Near the top, a new gust surprises me, taking me back into the struggle of this place. The sea stretches further than I can see, though I have to close my eyes against the stingy air. I scream from the top of my lungs, but a new blast pushes my voice back into my throat. “You cannot get me!” I scream once more. For a second, I look the elemental force straight into the eye. Then, the fence I lean on gives way, and I am on the fastest track back to the rocks. My fall leaves me no time to think of any plan, and I would crush if it were not for the twister that captures me right out of the air, pulling me back up in direction of the sea. While my limbs whirl and twist, I am not sure if this unexpected salvation is fortunate or not. I try to pull myself together and move along smoothly, but the storm keeps shaking the confusion into me.
I can reorient when I reach the top of the twister. I am now well above the tower, very hard to tell how far. The grey red endless landscape looks less meaningful on the majestic blue background of the sky. I have no time to ponder that because I’m interrupted by a changing pressure, launching me further away from the land. In a glimpse I see that my car is lying on its side. That worries me. My face gets wet and cold in the moist I’m pulled through. I don’t understand why I don’t fall. It seems as if I’m going up instead. Whatever I try, there’s no chance that I can steer. I’m subjected to the will of the storms. So I fly.
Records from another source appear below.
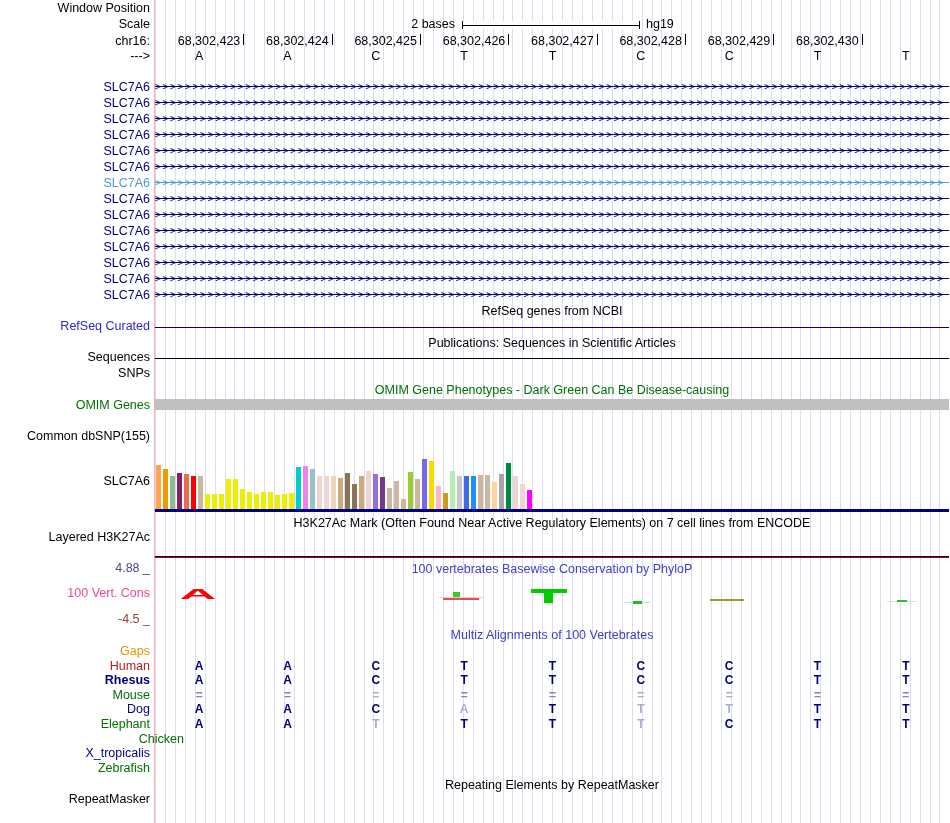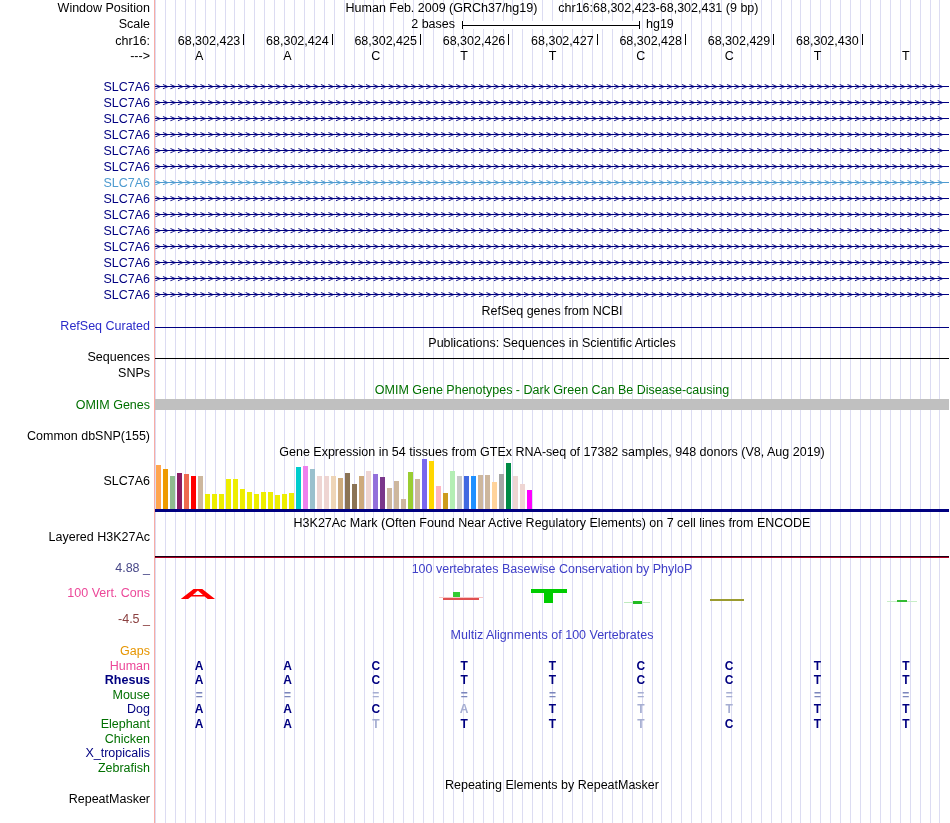--- a/index.html
+++ b/index.html
@@ -31,11 +31,6 @@
   <div class="vguide"></div>
 
   <div class="lbl" style="top:2px">Window Position</div>
-  <div class="ctitle" style="top:2px">
-    <span>Human Feb. 2009 (GRCh37/hg19)</span>
-    <span style="display:inline-block;width:14px"></span>
-    <span>chr16:68,302,423-68,302,431 (9 bp)</span>
-  </div>
 
   <div class="lbl" style="top:18px">Scale</div>
   <div class="coord" style="left:380px;top:18px;width:75px;text-align:right">2 bases</div>

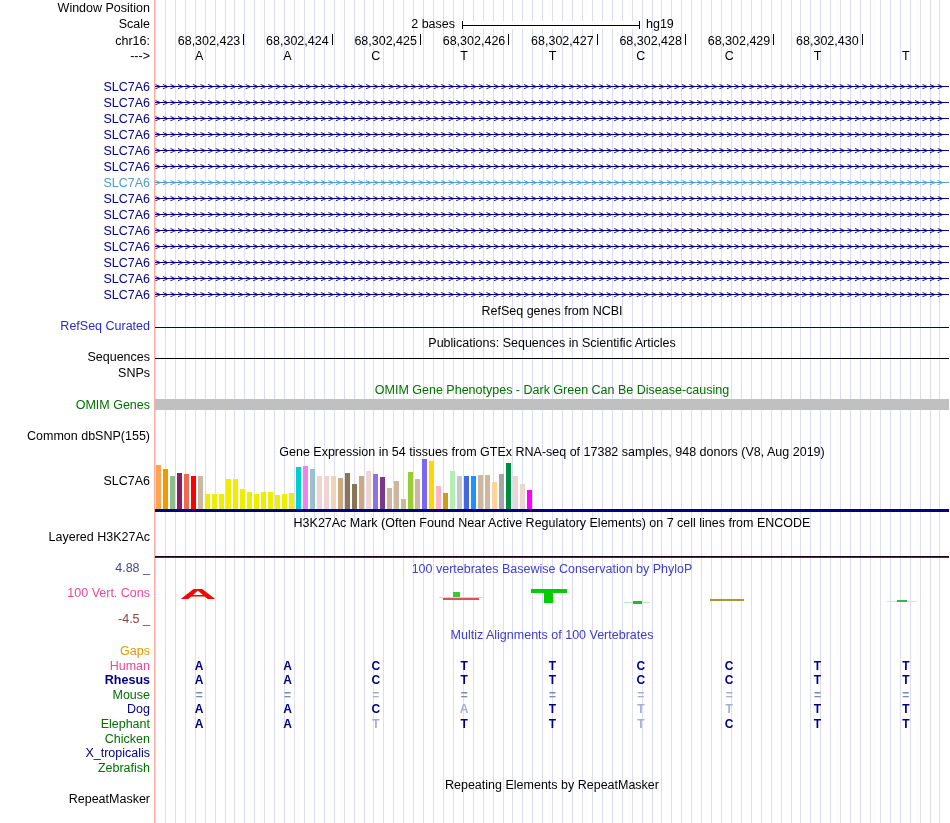--- a/index.html
+++ b/index.html
@@ -61,7 +61,6 @@
 
   <div class="lbl" style="top:430px">Common dbSNP(155)</div>
 
-  <div class="ctitle" style="top:446px">Gene Expression in 54 tissues from GTEx RNA-seq of 17382 samples, 948 donors (V8, Aug 2019)</div>
   <div class="lbl" style="top:475px">SLC7A6</div>
   <div id="gtexbars"></div>
   <div class="hline" style="top:509px;height:3px;background:#000080"></div>

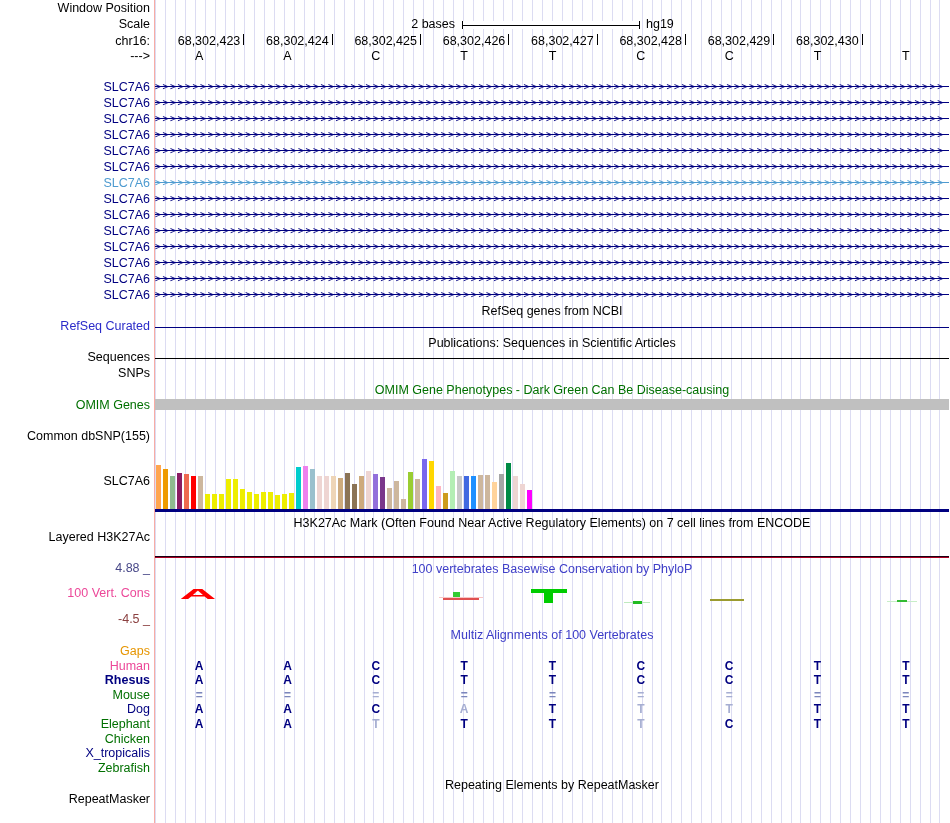--- a/index.html
+++ b/index.html
@@ -199,7 +199,7 @@
     <div style="position: absolute; left: 887px; top: 601px; width: 30px; height: 1px; background: rgb(200, 238, 200);"></div>
     <div style="position: absolute; left: 897px; top: 600px; width: 10px; height: 2px; background: rgb(51, 187, 51);"></div>
     <div class="lbl" style="position: absolute; top: 645px; color: rgb(230, 149, 0);">Gaps</div>
-    <div class="lbl" style="position: absolute; top: 660px; color: #ec4899;">Human</div>
+    <div class="lbl" style="position: absolute; top: 660px; color: #b91c1c;">Human</div>
     <div class="mz" style="position: absolute; left: 199.165px; top: 660px; color: rgb(0, 0, 128);">A</div>
     <div class="mz" style="position: absolute; left: 287.495px; top: 660px; color: rgb(0, 0, 128);">A</div>
     <div class="mz" style="position: absolute; left: 375.825px; top: 660px; color: rgb(0, 0, 128);">C</div>

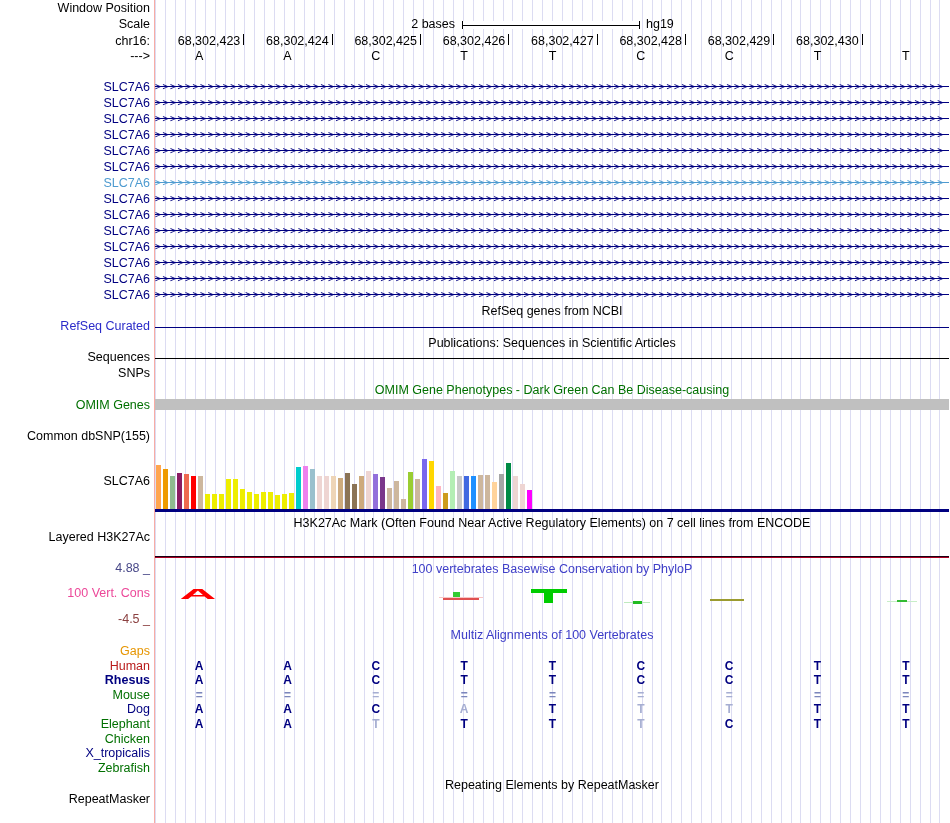--- a/index.html
+++ b/index.html
@@ -249,7 +249,7 @@
     <div class="mz" style="position: absolute; left: 729.145px; top: 718px; color: rgb(0, 0, 128);">C</div>
     <div class="mz" style="position: absolute; left: 817.475px; top: 718px; color: rgb(0, 0, 128);">T</div>
     <div class="mz" style="position: absolute; left: 905.805px; top: 718px; color: rgb(0, 0, 128);">T</div>
-    <div class="lbl" style="position: absolute; top: 733px; color: rgb(0, 112, 0);">Chicken</div>
+    <div class="lbl" style="position: absolute; top: 733px; color: rgb(0, 112, 0); padding-left: 34px;">Chicken</div>
     <div class="lbl" style="position: absolute; top: 747px; color: rgb(0, 0, 128);">X_tropicalis</div>
     <div class="lbl" style="position: absolute; top: 762px; color: rgb(0, 112, 0);">Zebrafish</div>
   </div>

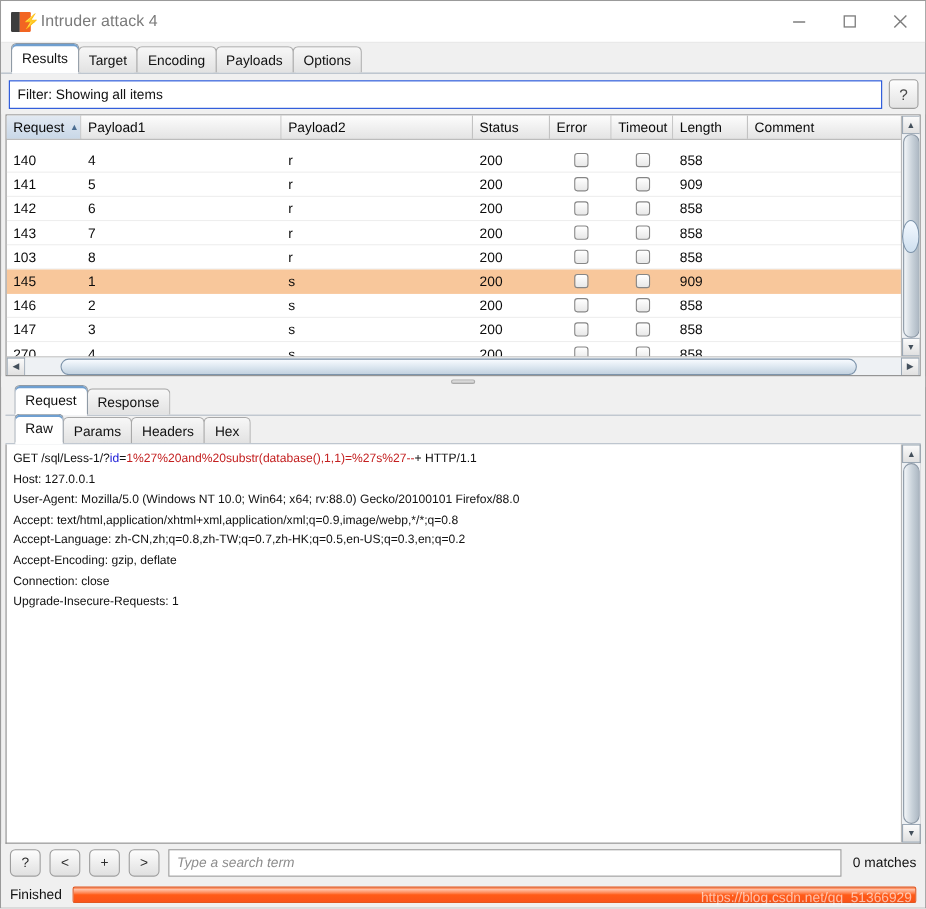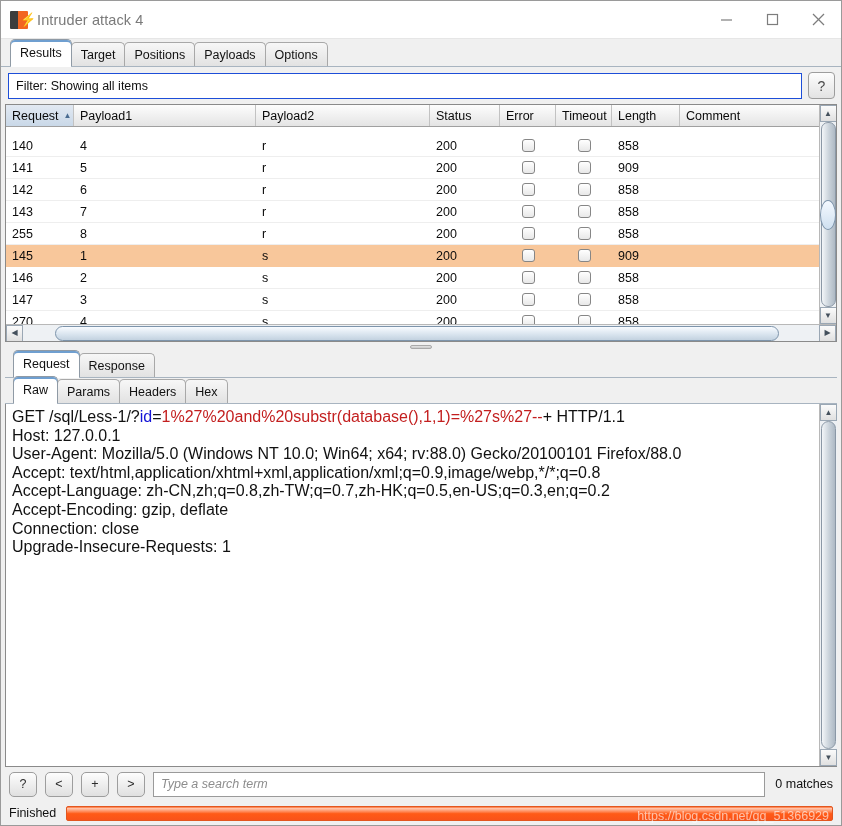--- a/index.html
+++ b/index.html
@@ -370,7 +370,7 @@
   <div class="tabstrip">
     <div class="tab selected">Results</div>
     <div class="tab">Target</div>
-    <div class="tab">Positions</div>
+    <div class="tab">Encoding</div>
     <div class="tab">Payloads</div>
     <div class="tab">Options</div>
   </div>

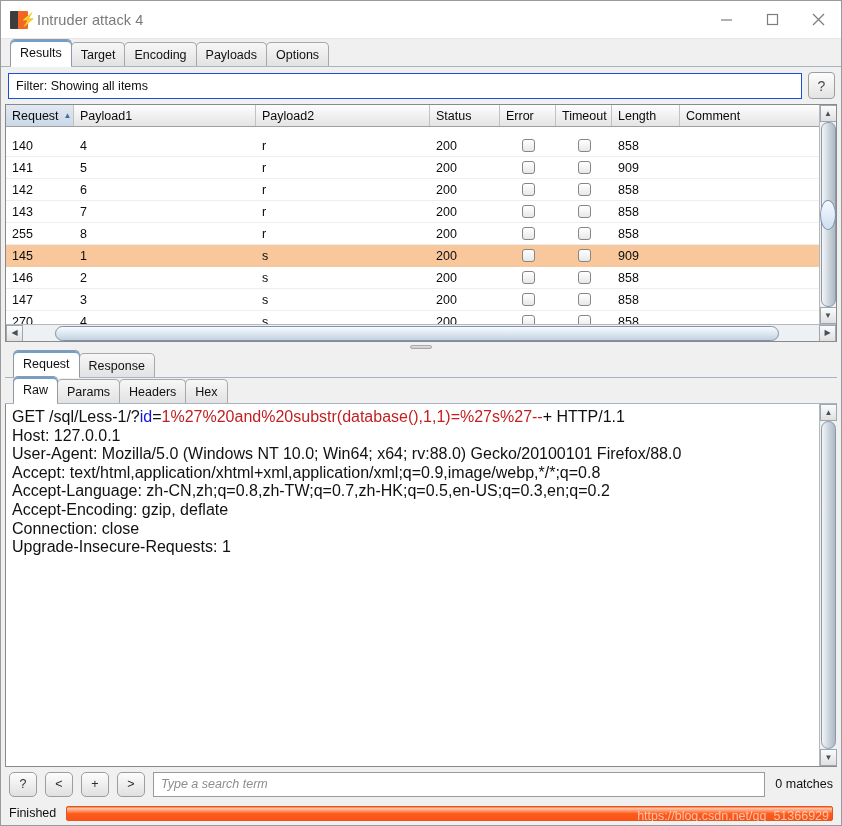--- a/index.html
+++ b/index.html
@@ -468,7 +468,7 @@
           <div class="td c-cmt"></div>
         </div>
         <div class="trow">
-          <div class="td c-req">255</div>
+          <div class="td c-req">103</div>
           <div class="td c-pl1">8</div>
           <div class="td c-pl2">r</div>
           <div class="td c-stat">200</div>

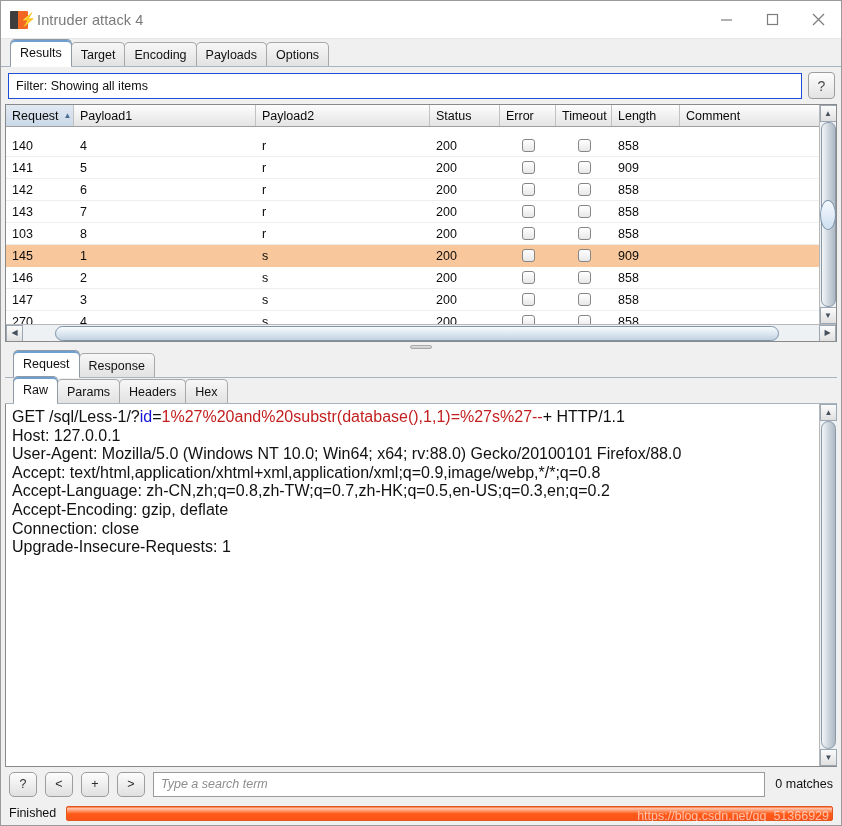--- a/index.html
+++ b/index.html
@@ -267,7 +267,7 @@
     flex: 1 1 auto;
     padding: 4px 6px 4px 6px;
     font-family: "Liberation Sans", sans-serif;
-    font-size: 16px; line-height: 18.6px;
+    font-size: 11px; line-height: 18.6px;
     color: #111111;
     overflow: hidden;
     white-space: pre;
The doors of my house are open. Windows too. The furniture moves through the living room. Papers fly all around and so does the laundry. Plants in pots are either ripped or they have scattered on the floor. The cat has disappeared. The scene disrupts me. That mess was mine to clean. Then again, who am I to speak, I’m up in the air. A snap. I spread my arms. It dawns on me that I have never been this high in the air on my own. It may be cold and unnerving, but the view is beautiful. I feel a wave of respect for the thunderclouds that roll in my direction. Isabella’s insecurity feels easy now. Cute, even. There are no other pressures than the movements of the tides. I am weightless as a feather, dancing through the wind. A shoe spins through the air. It used to be mine. Just like that coat over there, with the napkins. Is that my hair circling around my head? One moment, the sun is up, the next, there’s sea above me. And then she’s down again. I can’t keep track. Different parts of me each take their own direction, whirling along with the motions that carry it. Words, feelings, body parts, sensations and thoughts fly by. None of them attached to one another. It tingles.
The lack of radio signal on the Actarius II caused some trouble on the open sea. It took a few hours before someone was bright enough to inspect the antenna on deck. A complete outfit covered it, the owner of which was never found. The clothes were taken to a farm, where they still serve as a scarecrow.